Task brief —
Exactly as they appear below, repeat the lines from the one with "Basketball Shoes for" through the one with "total: 1276.19 -> 1298.33", and no others.
##### Data in this exercise #####
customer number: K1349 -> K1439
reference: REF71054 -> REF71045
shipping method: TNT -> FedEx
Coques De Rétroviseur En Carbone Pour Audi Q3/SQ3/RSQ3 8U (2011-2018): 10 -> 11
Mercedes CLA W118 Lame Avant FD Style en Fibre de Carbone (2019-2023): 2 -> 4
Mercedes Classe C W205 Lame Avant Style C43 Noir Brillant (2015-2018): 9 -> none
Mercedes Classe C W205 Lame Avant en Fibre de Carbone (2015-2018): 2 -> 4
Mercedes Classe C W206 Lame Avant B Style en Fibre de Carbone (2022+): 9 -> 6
#####
##### Data in this exercise #####
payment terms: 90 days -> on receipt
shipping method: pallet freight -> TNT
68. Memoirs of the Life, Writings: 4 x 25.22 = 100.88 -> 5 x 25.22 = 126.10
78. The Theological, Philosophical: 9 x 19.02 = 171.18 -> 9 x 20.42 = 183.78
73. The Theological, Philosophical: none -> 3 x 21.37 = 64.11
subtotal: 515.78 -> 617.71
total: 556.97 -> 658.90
#####
##### Data in this exercise #####
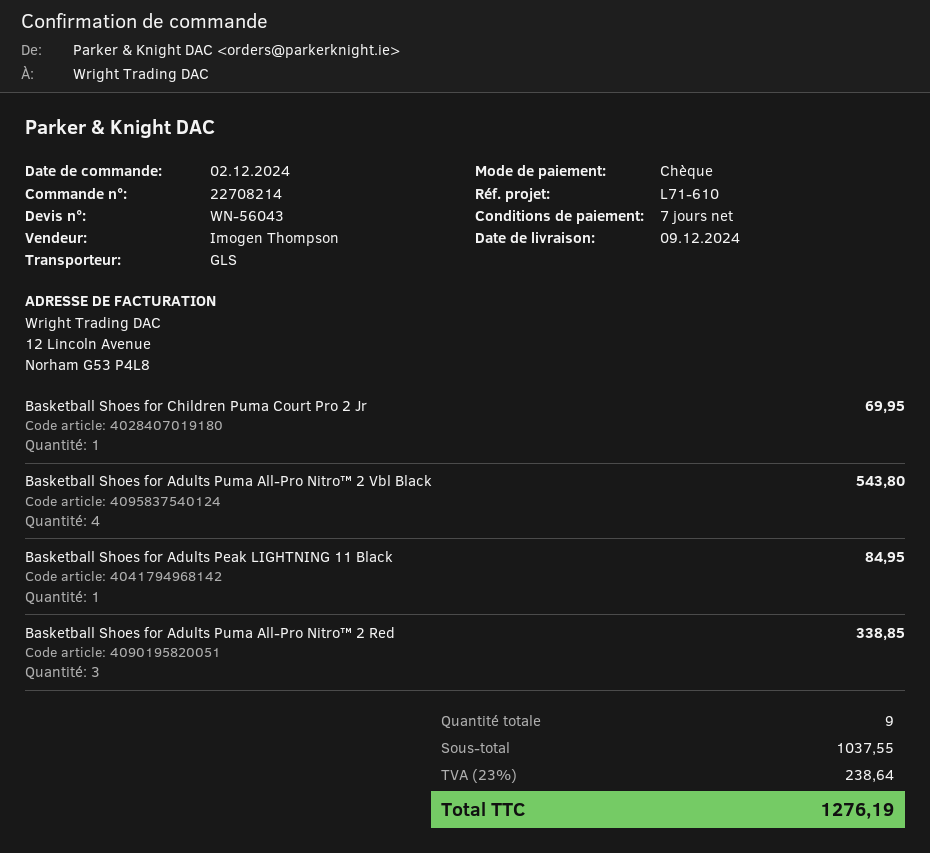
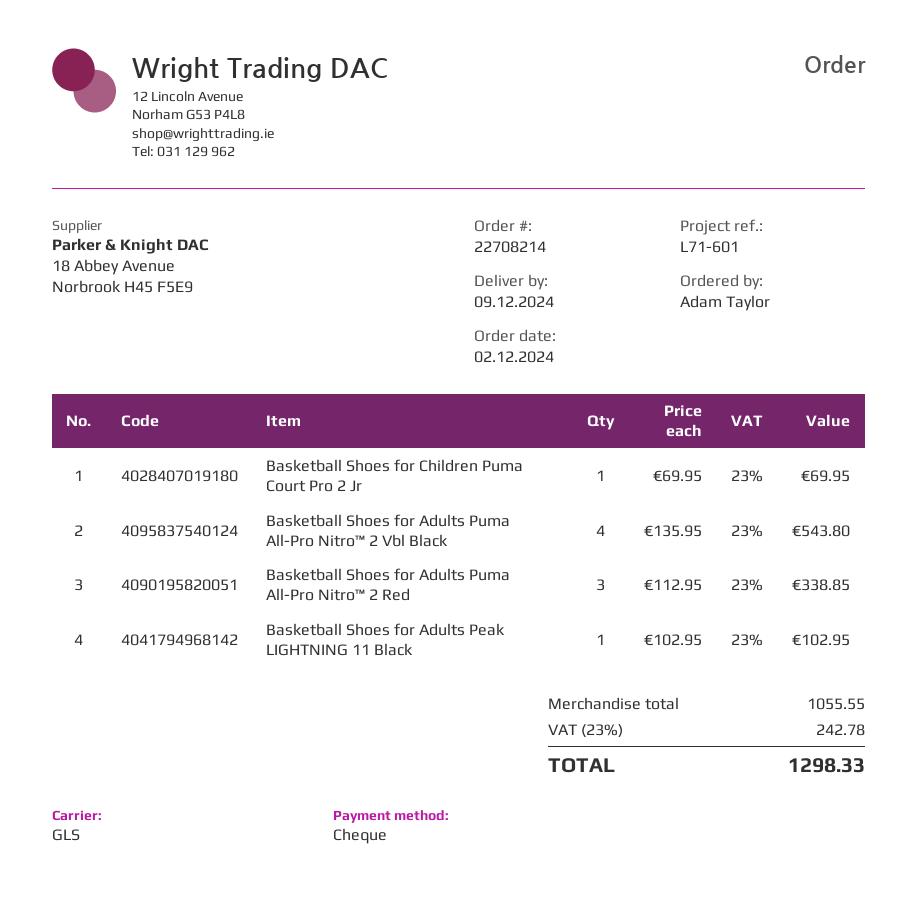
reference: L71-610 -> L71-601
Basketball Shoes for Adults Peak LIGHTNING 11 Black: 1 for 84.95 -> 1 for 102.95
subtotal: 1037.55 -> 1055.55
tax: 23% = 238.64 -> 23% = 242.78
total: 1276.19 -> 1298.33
#####
Result of the exercise —
Basketball Shoes for Adults Peak LIGHTNING 11 Black: 1 for 84.95 -> 1 for 102.95
subtotal: 1037.55 -> 1055.55
tax: 23% = 238.64 -> 23% = 242.78
total: 1276.19 -> 1298.33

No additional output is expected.